▶ [Work item]: Search the records for the string "color" and copy every line where it turns up.

▶ [Records for this exercise]:
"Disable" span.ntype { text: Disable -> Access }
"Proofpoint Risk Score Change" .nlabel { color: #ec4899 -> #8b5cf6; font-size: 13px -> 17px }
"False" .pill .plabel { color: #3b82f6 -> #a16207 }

--

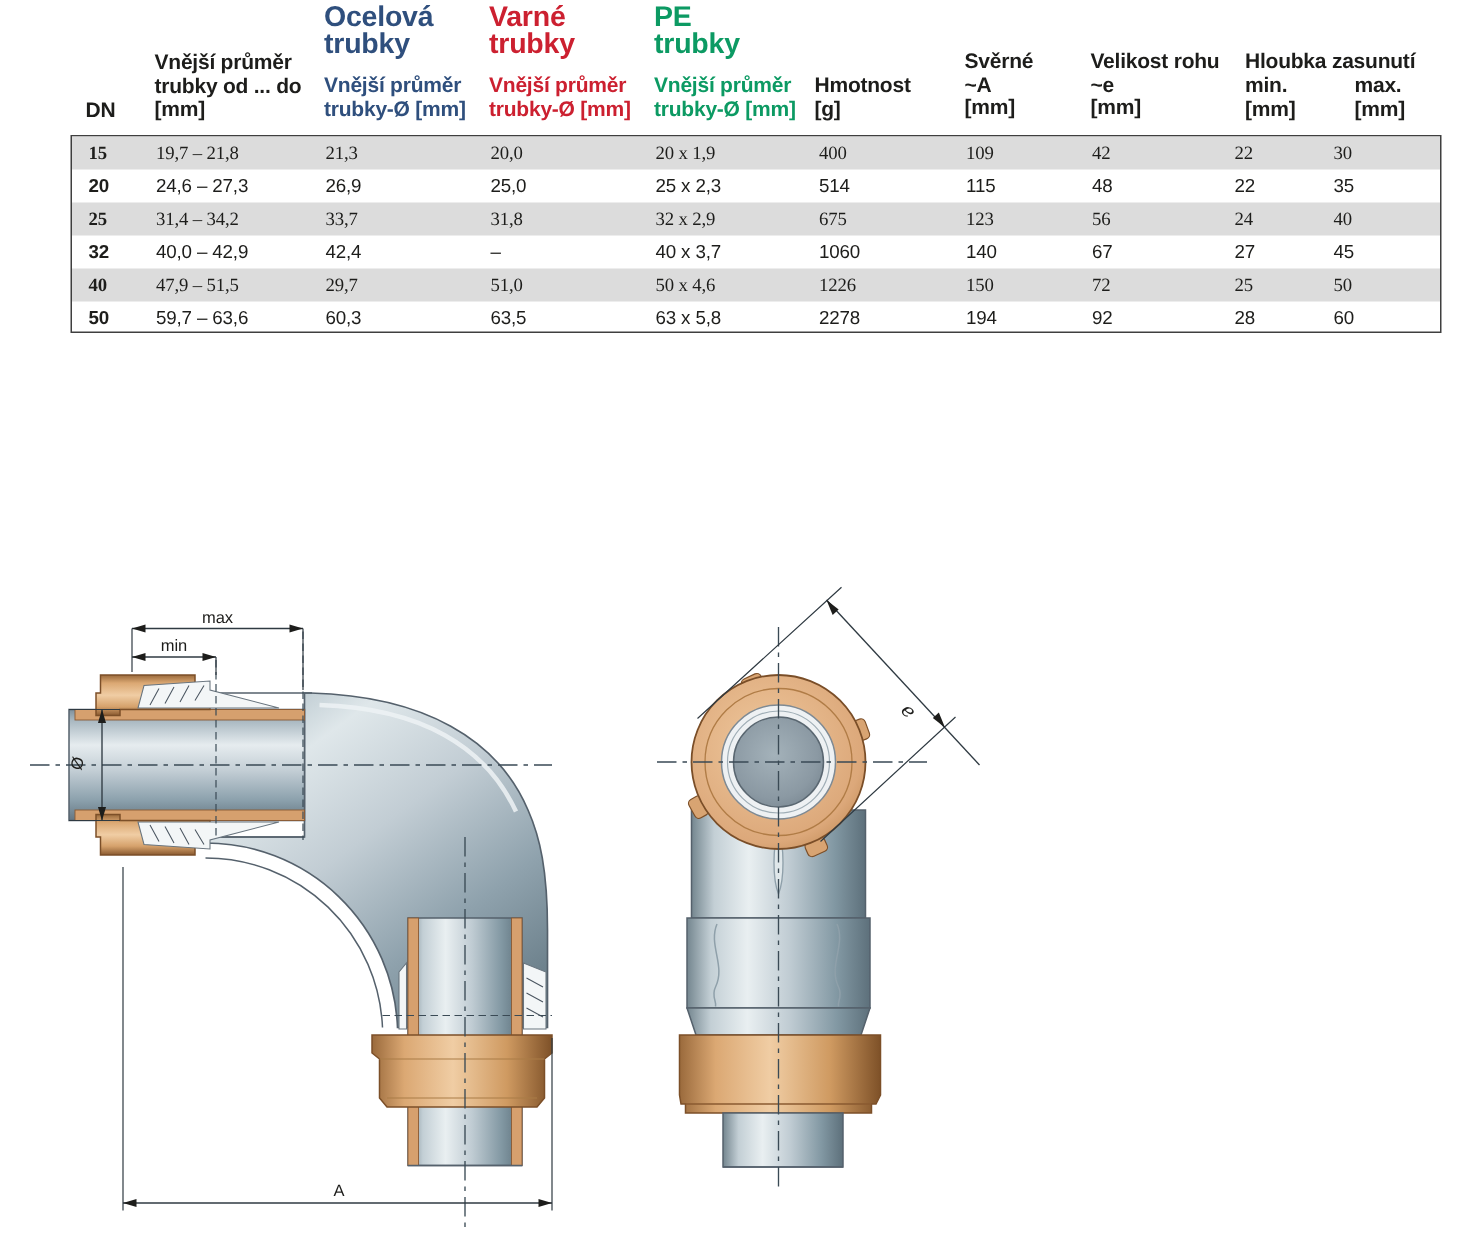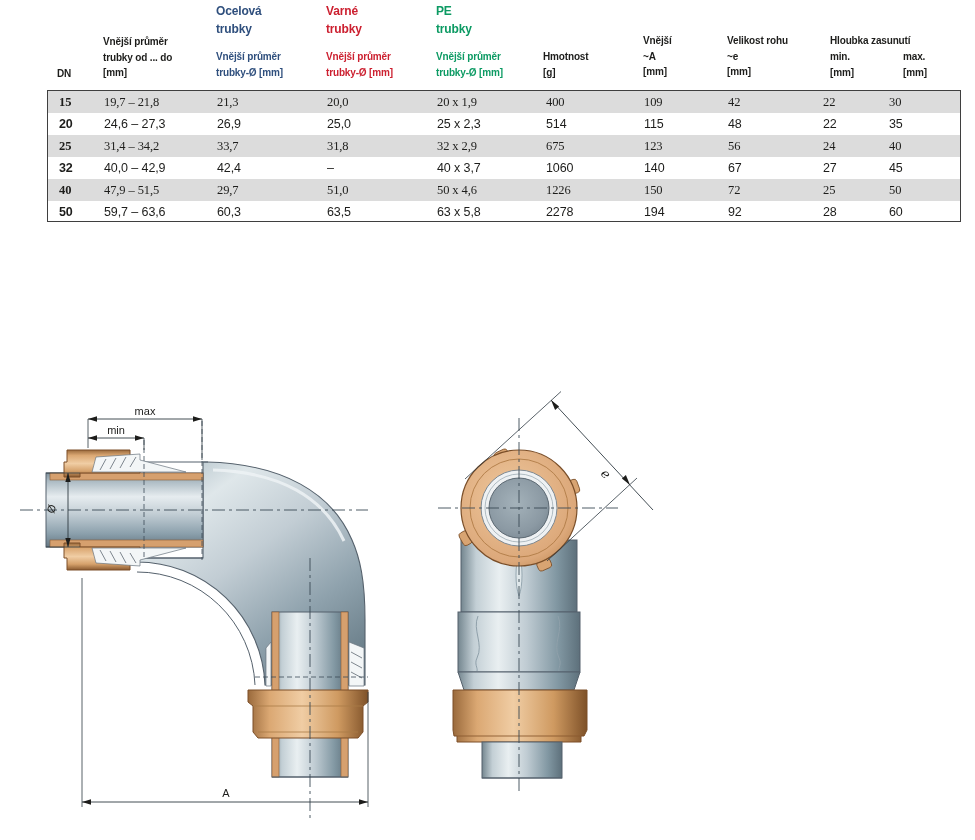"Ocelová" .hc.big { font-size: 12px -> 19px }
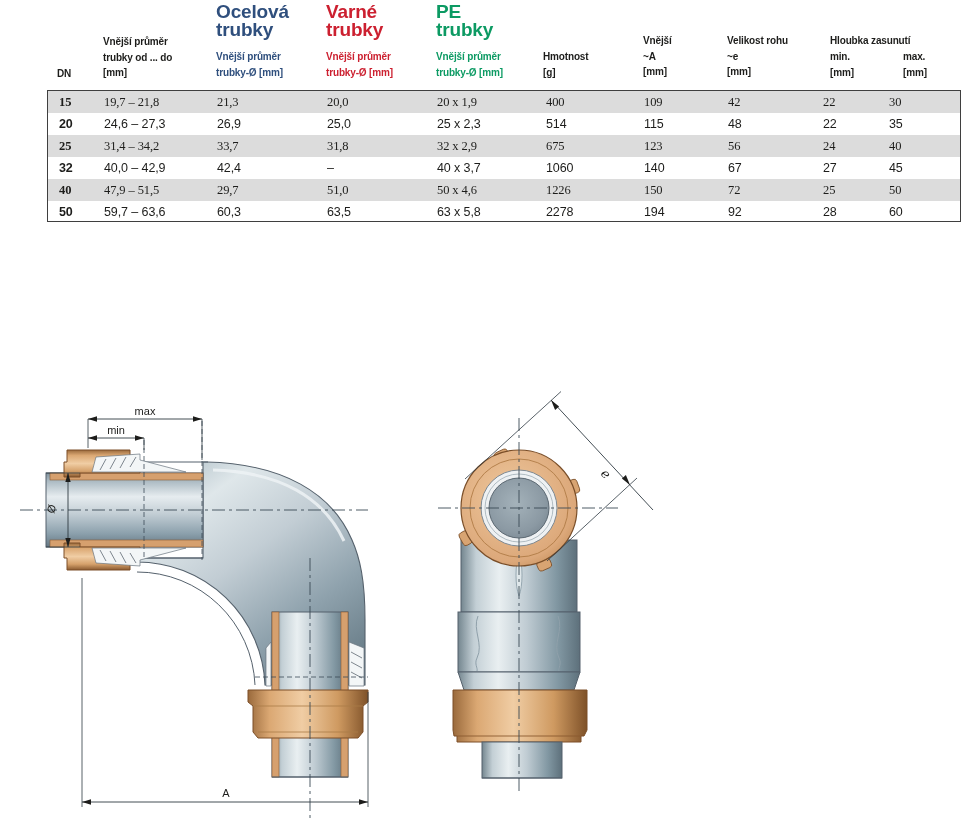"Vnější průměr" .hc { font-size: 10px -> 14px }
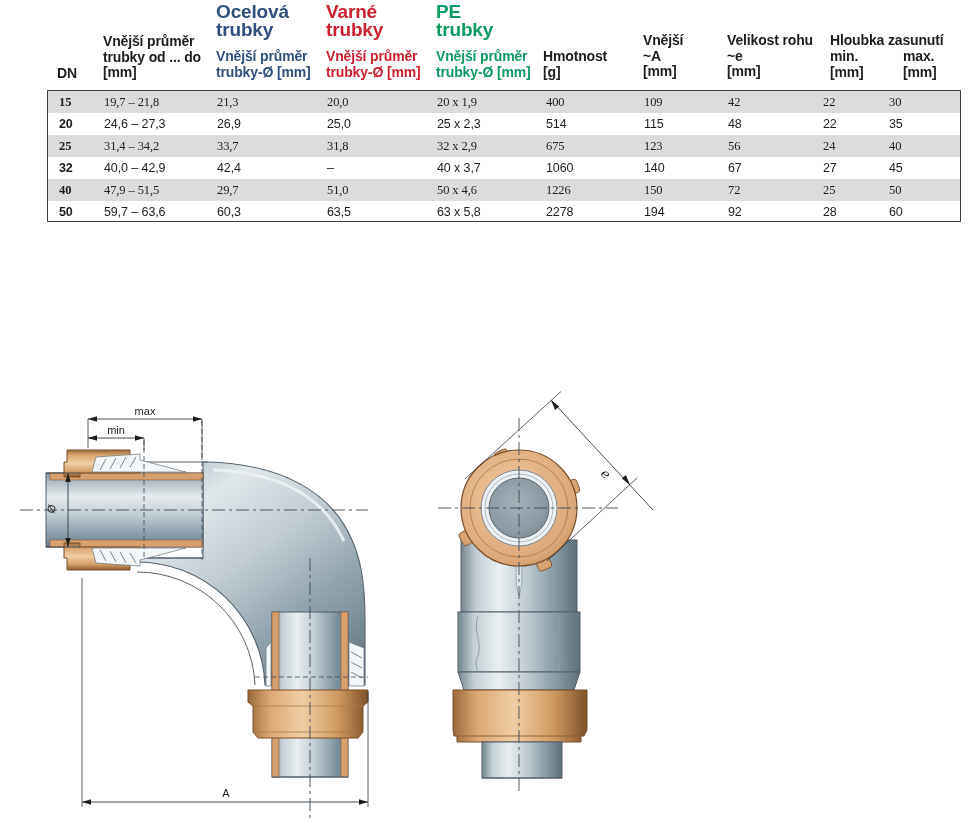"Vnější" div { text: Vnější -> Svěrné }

▶ [Your response]:
"Proofpoint Risk Score Change" .nlabel { color: #ec4899 -> #8b5cf6; font-size: 13px -> 17px }
"False" .pill .plabel { color: #3b82f6 -> #a16207 }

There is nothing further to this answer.